New airbag in the 2013 Chevy Cruze will save lives and cost
Many people may not realize just how tough it is to design a front airbag for a passenger vehicle. The NHTSA (National Highways Traffic Safety Administration requires that the airbags be able to protect, but not harm, an occupant in the vehicle hitting an immovable barrier – without a seatbelt on, at two different speeds. Oh, and that same airbag, must also do both of those things for a sane driver who is belted. The airbag must also work for those short of stature, and also large. Currently, manufacturers achieve this using a complex array of sensors and a dual stage airbag that can inflate ate differing strengths depending upon the speed of the vehicle and other factors. Working with its supplier, GM has now developed a simpler, single stage, venting airbag that achieves the goals, but at a lower cost.
The 2013 Chevy Cruz will be the first vehicle to employ the new technology. Gay Kent, GM general director of vehicle safety and crashworthiness commented on the new technology in a recent GM press release saying “This new air bag technology is a smart way to manage crash forces, and is an integral part of Cruze’s continued success in safety testing.
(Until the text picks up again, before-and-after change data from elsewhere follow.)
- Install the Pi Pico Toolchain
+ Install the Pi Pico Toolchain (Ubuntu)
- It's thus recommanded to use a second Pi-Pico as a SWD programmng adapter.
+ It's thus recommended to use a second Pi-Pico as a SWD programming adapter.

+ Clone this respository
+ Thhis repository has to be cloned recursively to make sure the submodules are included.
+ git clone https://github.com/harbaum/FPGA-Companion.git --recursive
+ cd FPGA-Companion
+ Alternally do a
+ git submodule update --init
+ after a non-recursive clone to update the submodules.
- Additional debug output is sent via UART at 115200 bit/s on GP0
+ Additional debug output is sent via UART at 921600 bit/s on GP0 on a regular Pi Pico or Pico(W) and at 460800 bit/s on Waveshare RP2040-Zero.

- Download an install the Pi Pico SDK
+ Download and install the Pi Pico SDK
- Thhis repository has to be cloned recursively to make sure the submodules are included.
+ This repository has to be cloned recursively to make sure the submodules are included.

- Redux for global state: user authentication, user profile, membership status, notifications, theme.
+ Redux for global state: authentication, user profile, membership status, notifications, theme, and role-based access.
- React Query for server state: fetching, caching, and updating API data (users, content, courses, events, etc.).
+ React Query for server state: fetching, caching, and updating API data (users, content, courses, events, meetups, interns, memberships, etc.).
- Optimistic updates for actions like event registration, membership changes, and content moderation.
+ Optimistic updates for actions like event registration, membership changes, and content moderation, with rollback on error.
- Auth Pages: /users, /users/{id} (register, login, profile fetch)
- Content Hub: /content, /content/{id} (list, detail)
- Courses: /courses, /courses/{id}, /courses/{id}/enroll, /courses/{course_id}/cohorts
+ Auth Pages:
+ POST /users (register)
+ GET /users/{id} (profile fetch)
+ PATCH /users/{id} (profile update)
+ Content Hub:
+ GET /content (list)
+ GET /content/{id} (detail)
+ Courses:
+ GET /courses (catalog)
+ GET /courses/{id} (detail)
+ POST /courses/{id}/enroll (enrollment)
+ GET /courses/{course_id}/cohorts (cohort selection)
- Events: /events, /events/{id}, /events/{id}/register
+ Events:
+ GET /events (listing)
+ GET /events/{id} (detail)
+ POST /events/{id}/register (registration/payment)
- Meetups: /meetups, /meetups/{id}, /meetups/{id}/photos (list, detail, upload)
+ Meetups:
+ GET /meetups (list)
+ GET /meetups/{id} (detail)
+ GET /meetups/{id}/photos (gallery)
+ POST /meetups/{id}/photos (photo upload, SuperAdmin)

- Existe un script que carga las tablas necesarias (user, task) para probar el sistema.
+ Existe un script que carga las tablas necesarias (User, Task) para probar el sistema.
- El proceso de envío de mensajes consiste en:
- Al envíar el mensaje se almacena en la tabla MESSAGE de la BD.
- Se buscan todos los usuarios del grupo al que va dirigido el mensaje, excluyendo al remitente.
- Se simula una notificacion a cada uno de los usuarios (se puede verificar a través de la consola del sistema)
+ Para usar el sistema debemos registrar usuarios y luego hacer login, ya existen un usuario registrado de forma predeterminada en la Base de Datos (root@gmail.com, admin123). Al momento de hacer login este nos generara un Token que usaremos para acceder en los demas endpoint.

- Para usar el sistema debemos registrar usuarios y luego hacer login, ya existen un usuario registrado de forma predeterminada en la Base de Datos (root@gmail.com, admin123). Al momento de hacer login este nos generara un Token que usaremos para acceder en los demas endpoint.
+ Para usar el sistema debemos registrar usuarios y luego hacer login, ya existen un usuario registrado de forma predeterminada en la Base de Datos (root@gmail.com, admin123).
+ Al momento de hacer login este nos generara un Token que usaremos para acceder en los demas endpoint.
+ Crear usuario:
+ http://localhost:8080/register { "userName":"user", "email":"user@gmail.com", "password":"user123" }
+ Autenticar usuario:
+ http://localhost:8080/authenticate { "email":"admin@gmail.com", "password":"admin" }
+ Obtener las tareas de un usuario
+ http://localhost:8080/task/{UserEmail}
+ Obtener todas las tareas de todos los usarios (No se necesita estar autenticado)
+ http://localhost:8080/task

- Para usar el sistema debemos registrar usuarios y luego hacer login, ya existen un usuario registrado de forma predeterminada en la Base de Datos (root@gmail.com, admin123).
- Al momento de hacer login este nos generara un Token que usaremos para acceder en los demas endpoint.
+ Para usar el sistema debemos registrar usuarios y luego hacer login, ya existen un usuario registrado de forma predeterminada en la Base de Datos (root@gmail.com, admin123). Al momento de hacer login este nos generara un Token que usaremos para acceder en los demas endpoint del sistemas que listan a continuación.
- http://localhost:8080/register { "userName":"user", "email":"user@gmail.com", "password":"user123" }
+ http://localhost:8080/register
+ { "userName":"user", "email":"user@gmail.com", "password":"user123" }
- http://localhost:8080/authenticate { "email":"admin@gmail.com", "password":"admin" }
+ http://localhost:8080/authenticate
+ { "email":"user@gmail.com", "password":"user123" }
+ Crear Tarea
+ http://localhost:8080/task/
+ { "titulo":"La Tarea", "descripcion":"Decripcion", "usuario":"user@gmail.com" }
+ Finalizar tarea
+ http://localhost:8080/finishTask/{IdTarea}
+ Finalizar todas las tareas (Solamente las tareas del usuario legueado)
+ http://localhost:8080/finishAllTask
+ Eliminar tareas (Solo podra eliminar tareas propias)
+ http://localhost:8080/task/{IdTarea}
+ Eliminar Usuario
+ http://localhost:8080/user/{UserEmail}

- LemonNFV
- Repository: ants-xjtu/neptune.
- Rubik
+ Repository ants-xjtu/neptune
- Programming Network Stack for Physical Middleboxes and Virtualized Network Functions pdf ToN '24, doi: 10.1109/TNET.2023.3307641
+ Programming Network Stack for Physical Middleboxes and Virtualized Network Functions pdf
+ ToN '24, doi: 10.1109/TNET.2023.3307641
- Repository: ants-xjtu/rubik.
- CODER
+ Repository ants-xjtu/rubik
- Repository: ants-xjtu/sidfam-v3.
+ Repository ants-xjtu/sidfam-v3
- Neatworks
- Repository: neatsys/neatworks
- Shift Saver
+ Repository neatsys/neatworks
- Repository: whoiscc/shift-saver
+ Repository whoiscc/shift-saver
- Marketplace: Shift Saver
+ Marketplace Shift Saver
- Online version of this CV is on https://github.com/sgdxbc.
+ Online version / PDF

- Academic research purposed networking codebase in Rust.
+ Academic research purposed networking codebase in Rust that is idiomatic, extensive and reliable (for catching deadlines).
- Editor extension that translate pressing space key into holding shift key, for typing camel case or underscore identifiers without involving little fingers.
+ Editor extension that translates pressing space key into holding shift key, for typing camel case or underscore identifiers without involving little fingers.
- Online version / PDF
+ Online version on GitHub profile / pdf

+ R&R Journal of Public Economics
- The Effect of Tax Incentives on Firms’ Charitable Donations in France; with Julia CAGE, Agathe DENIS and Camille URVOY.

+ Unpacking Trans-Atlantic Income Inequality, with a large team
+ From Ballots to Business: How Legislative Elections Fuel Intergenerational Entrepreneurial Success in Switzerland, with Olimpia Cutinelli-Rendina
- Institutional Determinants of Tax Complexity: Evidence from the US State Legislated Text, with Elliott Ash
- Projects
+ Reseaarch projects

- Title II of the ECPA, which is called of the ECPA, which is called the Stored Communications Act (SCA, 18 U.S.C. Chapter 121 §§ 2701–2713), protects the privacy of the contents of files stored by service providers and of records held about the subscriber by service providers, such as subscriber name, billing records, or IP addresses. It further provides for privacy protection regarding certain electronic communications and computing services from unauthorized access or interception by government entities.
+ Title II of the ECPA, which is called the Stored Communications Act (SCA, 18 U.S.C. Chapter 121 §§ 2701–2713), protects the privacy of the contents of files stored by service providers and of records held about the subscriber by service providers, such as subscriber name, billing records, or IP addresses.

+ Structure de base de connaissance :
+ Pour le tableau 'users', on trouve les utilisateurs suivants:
The latest safety rating reflects the confidence we have in its new and carry-over safety technologies and overall crashworthiness.” The Chevy Cruze is GM’s relatively new compact car. It competes with the Honda Civic.
General Motors worked with its supplier of safety systems, Takata, to develop this new technology. Takata was founded in Japan in 1933 and is an automotive specialist in restraint and airbag systems. GM and Takata also worked together to develop GM’s new airbag system that is between the front seats. That technology prevents injuries during side impacts by keeping the two front passengers from being violently thrown into one another. For a video on that technology please see this previous Torque News article.
GM is different from many automotive manufacturers in that it introduces new safety systems not at the top of its model line, as do so many car makers, but throughout the line of its cars and trucks.